Ford's bombshell announcement on Friday that it would pull out of Formula One at the end of 2004 and sell engine maker Cosworth has huge ramifications for the glamour sport, already facing an uncertain future with carmakers threatening to establish a rival championship, Reuters said.

"We are withdrawing from Formula One at the end of the season," Ford vice-president Richard Parry-Jones told the news agency.

Parry-Jones, in charge of Ford's F1 program, reportedly said the car maker could no longer make a compelling business case for any of its brands to compete in Formula One and had taken the "difficult decision" to quit.

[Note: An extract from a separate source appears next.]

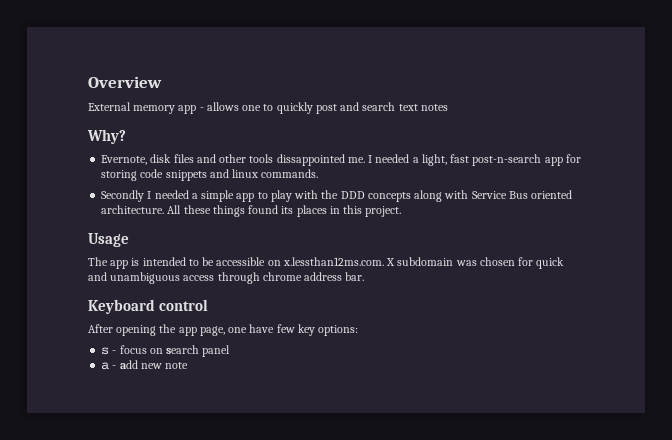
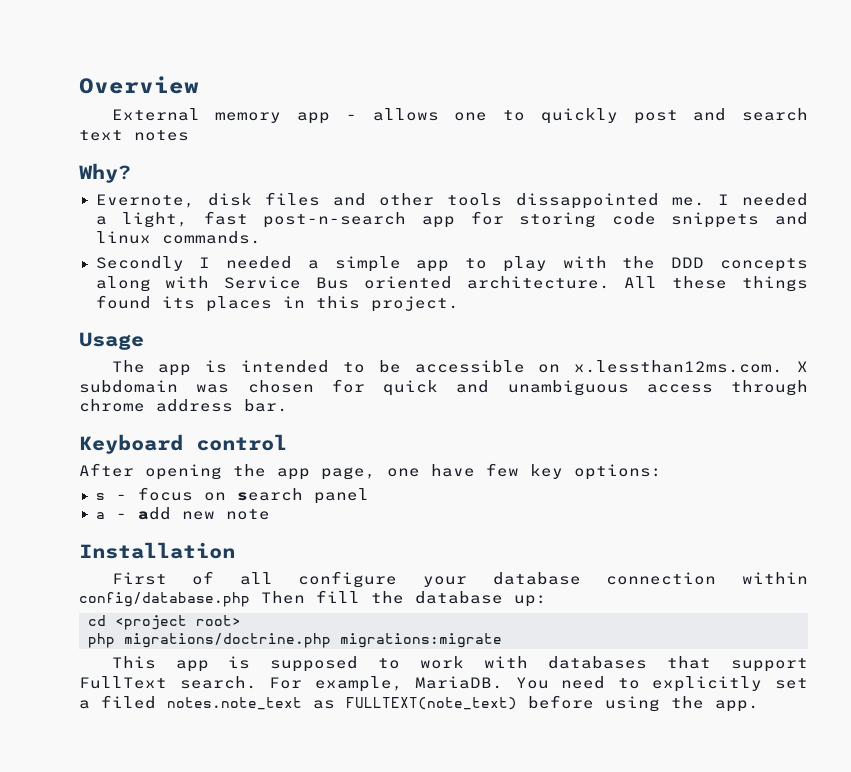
(189, 365) none -> [79,542,235,559] [111,571,808,588] [79,590,547,607] [88,615,241,630] [88,633,502,648] [111,656,808,672] [79,676,808,692] [79,695,759,712] // Installation // First of all configure your database connection within config/database.php Then fill the database up: // cd <project root> // php migrations/doctrine.php migrations:migrate // This app is supposed to work with databases that support FullText search. For example, MariaDB. You need to explicitly set a filed notes.note_text as FULLTEXT(note_text) before using the app.

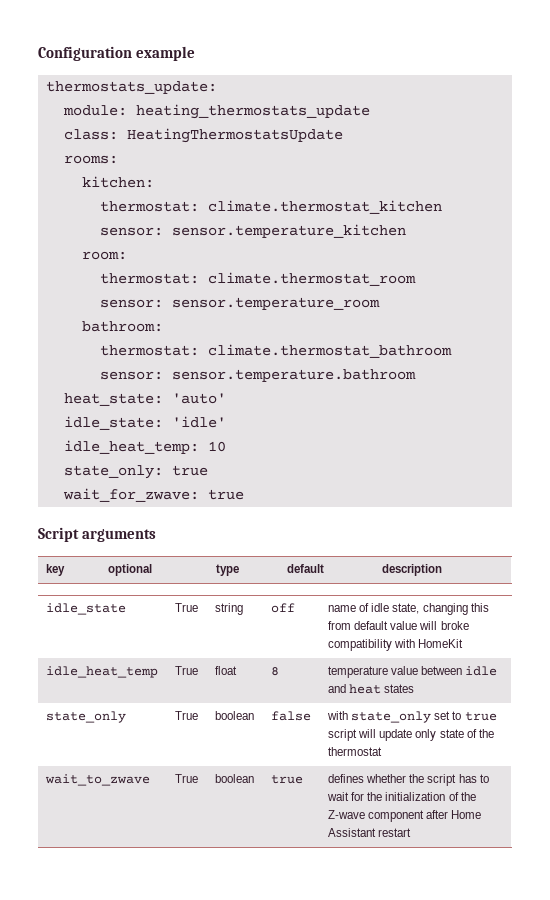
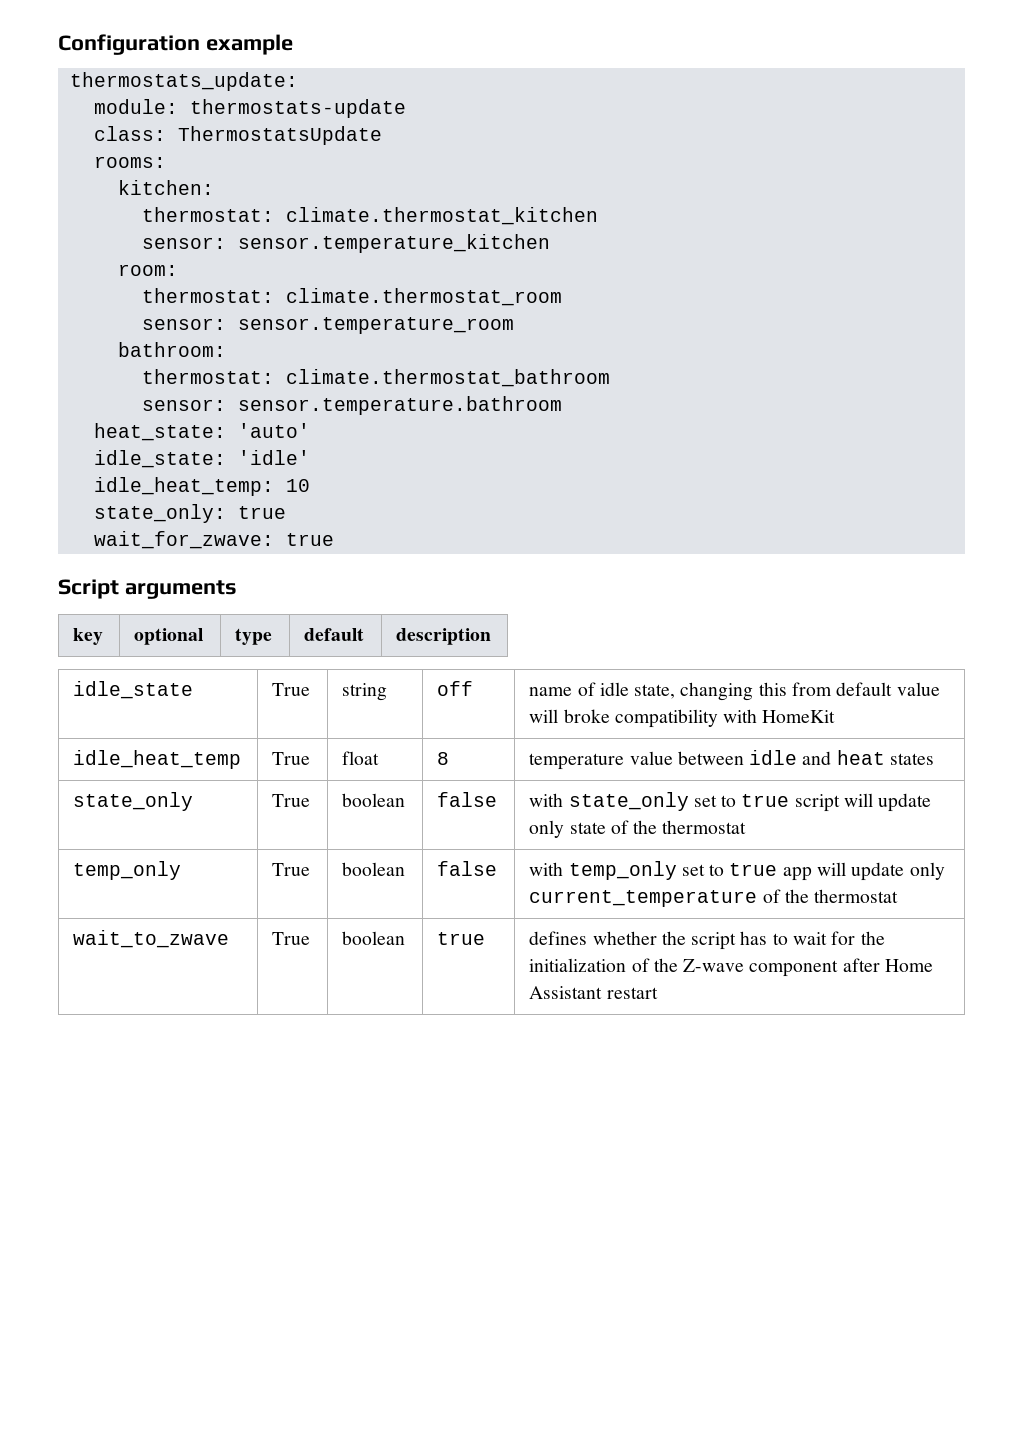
[135,104,370,119] heating_thermostats_update -> [189,99,406,118] thermostats-update
[126,128,343,143] HeatingThermostatsUpdate -> [177,126,382,145] ThermostatsUpdate
(383, 751) none -> [73,861,182,880] [272,863,311,876] [342,862,406,876] [437,861,498,876] [529,861,945,881] [529,889,899,907] // temp_only | True | boolean | false | with temp_only set to true app will update only current_temperature of the thermostat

He told Reuters Jaguar could not compete dollar-for-dollar with German rivals BMW and Mercedes, partners to Williams and McLaren, and it was not in Jaguar's long-term interests to be at the back end of the grid.

World champions Ferrari, the team of Germany's all-conquering Michael Schumacher, and new arrivals Toyota have estimated budgets in excess of $US200 million a year, the news agency noted.

"Our focus now is on finishing the 2004 season and securing the future of the F1 business under new ownership," Parry-Jones reportedly said, adding that there were a number of interested parties.

He could not guarantee to Reuters that a sale would go ahead. "If it does not, we would be forced to face a closure scenario but we're not thinking about that at the moment," he said.

But he reportedly added: "I think both Jaguar Racing and Cosworth are both very attractive. The Formula One team is very lean and efficient. For those who do want to get into F1, there is no better opportunity than a blue chip team like this."

Reuters said Jaguar entered Formula One in 2000 after Ford took over the Stewart team founded by three times world champion Jackie Stewart.

Parry-Jones reportedly would not comment on the future of Ford's world rally championship team or involvement in other branches of motorsport worldwide.

He told Reuters the sport, where most of the revenues go to commercial rights holding company SLEC set up by Formula One supremo Bernie Ecclestone, had simply become too costly.

"It is so expensive to be successful in Formula One," he reportedly said. "The money the sport generates is not distributed equitably to the various stakeholders."

Parry-Jones told the news agency progress on a fairer share-out had been too slow and Ford's decision was irrevocable, even if Ecclestone was to offer more of the revenues.

Reuters said the Jaguar F1 team has had a turbulent four seasons and is yet to win a grand prix. It has gone through numerous changes of leadership since Stewart stood down as the first team principal before the start of the 2000 season.